»»

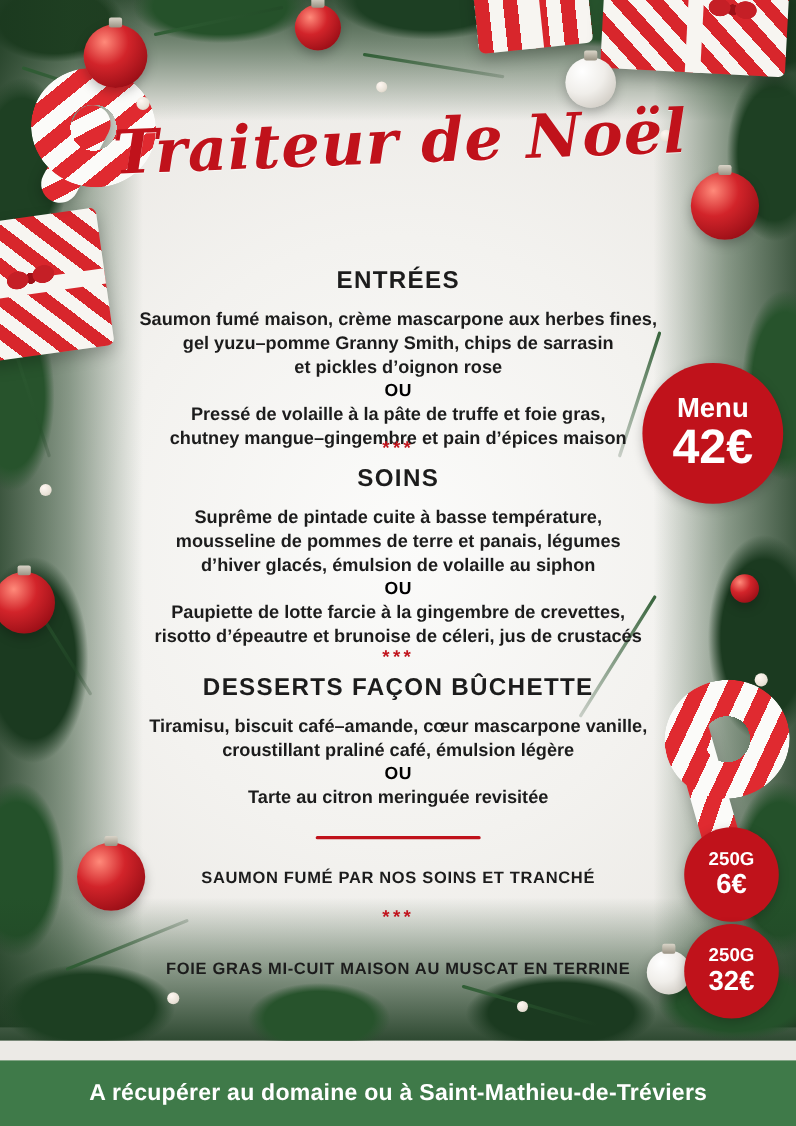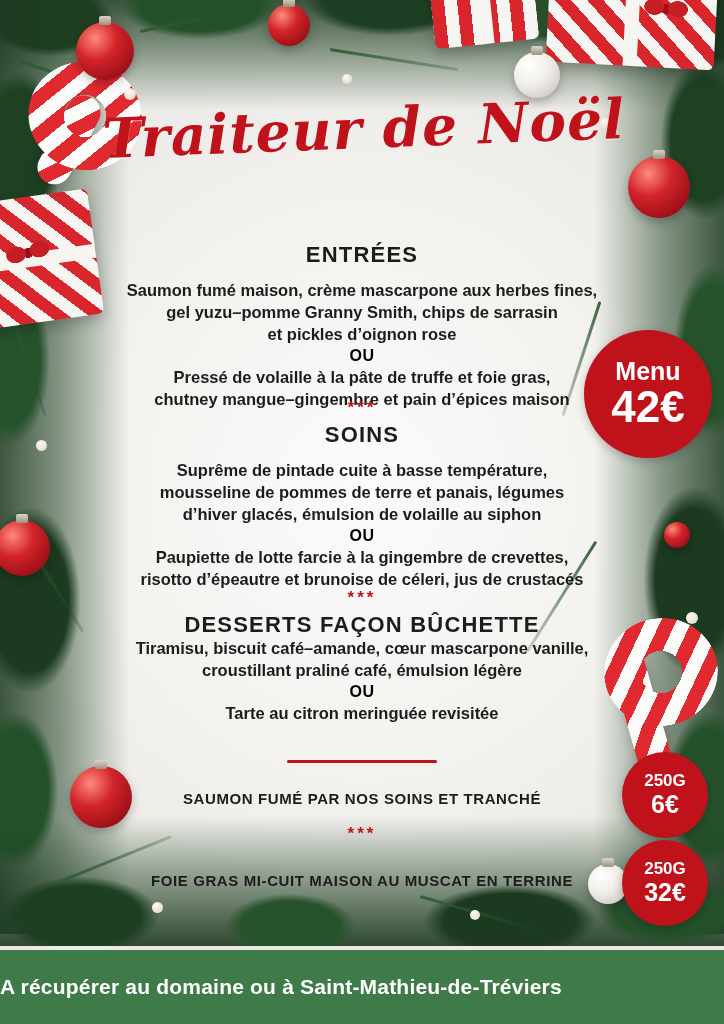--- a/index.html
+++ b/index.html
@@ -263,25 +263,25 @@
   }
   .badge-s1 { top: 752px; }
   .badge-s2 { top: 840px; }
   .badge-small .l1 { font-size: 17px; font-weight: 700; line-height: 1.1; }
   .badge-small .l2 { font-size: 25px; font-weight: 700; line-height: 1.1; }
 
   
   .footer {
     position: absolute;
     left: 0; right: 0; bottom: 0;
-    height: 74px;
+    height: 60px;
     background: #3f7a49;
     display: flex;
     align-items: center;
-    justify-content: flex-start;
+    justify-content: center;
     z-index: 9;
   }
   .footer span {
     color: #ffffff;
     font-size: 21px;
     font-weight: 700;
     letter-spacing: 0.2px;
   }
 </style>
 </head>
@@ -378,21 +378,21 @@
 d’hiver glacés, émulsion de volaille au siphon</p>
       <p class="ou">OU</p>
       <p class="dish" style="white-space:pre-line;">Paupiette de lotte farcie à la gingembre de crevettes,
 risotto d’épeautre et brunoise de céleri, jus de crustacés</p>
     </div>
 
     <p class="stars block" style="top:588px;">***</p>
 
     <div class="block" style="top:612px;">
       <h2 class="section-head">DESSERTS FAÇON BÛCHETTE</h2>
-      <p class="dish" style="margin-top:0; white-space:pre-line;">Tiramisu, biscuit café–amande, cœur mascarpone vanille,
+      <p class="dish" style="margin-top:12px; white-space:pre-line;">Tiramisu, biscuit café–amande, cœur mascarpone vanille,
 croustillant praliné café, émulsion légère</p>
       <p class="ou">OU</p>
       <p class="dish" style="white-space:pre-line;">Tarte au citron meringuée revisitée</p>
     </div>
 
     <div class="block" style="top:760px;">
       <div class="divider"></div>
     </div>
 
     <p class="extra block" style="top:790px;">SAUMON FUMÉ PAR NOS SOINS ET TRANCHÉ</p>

««
»»

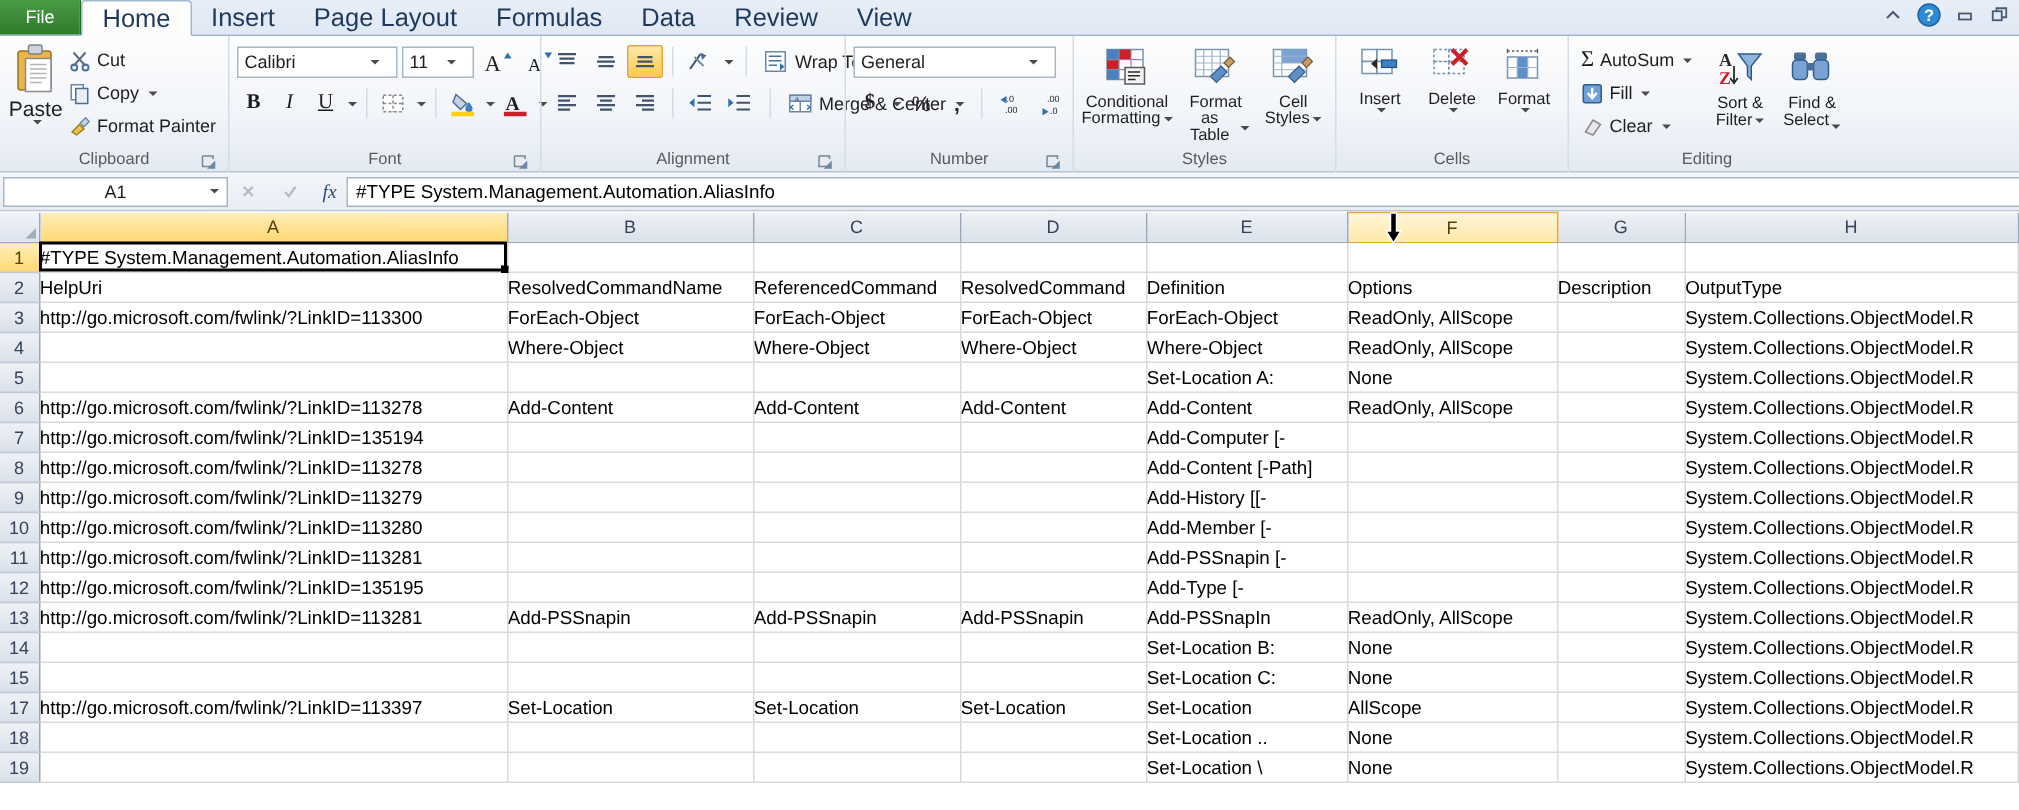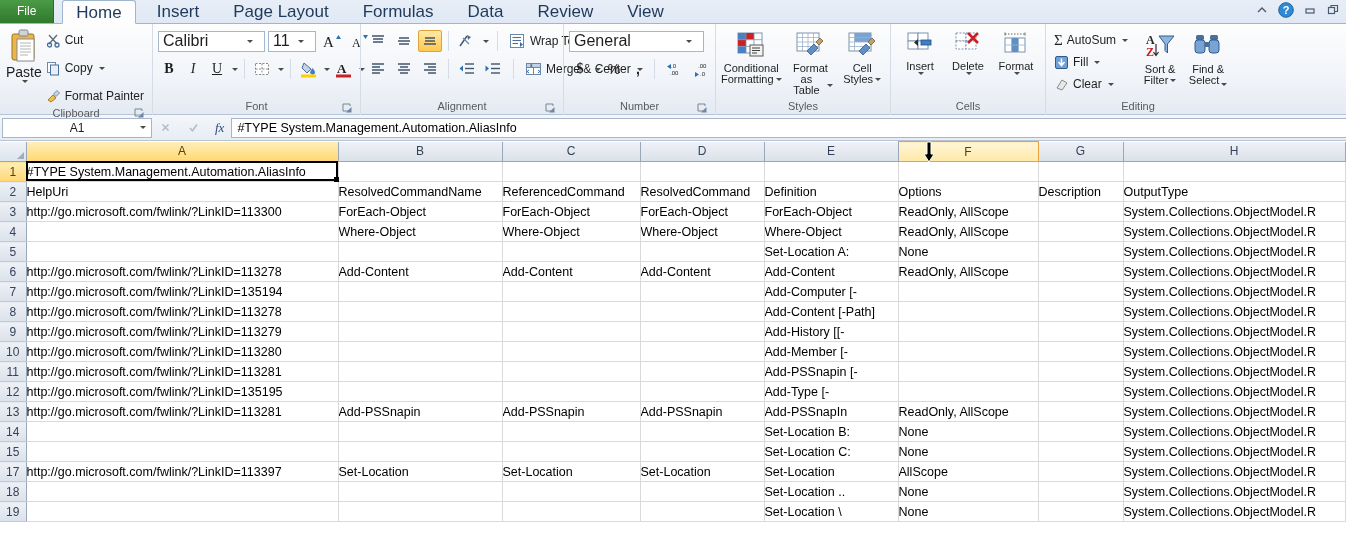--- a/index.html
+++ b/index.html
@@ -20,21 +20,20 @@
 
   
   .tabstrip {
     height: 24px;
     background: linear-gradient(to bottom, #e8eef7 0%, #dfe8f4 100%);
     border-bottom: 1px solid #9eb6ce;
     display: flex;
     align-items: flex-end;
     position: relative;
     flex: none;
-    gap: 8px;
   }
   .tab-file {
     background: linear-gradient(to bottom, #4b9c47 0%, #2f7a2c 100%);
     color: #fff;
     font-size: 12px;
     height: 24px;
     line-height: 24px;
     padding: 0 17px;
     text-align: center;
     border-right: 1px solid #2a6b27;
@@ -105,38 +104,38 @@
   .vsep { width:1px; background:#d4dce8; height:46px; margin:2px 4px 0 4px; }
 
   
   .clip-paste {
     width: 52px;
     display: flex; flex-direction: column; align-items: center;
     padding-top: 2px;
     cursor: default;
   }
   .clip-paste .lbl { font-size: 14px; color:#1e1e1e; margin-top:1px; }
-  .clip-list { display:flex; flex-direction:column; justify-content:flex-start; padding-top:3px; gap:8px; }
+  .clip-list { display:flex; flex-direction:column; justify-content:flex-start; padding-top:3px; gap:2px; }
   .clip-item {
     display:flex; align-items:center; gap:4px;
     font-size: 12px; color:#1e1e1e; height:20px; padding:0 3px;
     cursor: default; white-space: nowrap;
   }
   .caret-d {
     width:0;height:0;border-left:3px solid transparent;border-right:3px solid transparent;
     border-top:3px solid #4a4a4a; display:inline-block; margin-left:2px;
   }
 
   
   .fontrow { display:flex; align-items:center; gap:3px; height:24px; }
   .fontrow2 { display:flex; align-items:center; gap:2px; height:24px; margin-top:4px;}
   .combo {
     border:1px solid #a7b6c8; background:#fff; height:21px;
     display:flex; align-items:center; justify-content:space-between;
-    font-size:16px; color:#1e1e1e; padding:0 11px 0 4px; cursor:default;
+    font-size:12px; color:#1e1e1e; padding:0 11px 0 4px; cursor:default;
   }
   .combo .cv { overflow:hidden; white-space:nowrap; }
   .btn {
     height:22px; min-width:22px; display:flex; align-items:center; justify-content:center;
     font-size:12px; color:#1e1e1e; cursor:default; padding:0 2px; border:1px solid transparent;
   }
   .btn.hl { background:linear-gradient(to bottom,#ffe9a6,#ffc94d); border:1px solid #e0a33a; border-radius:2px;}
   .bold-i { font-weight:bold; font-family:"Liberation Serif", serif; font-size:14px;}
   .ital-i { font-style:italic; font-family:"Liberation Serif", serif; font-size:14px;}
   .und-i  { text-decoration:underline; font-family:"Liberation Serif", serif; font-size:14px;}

««

Work instructions ->
Check every line of the data above for the string "style", and copy those that have it.

Task result ->
 </style>
       <p class="dish" style="white-space:pre-line;">Paupiette de lotte farcie à la gingembre de crevettes,
     <p class="stars block" style="top:588px;">***</p>
     <div class="block" style="top:612px;">
-      <p class="dish" style="margin-top:0; white-space:pre-line;">Tiramisu, biscuit café–amande, cœur mascarpone vanille,
+      <p class="dish" style="margin-top:12px; white-space:pre-line;">Tiramisu, biscuit café–amande, cœur mascarpone vanille,
       <p class="dish" style="white-space:pre-line;">Tarte au citron meringuée revisitée</p>
     <div class="block" style="top:760px;">
     <p class="extra block" style="top:790px;">SAUMON FUMÉ PAR NOS SOINS ET TRANCHÉ</p>
   .ital-i { font-style:italic; font-family:"Liberation Serif", serif; font-size:14px;}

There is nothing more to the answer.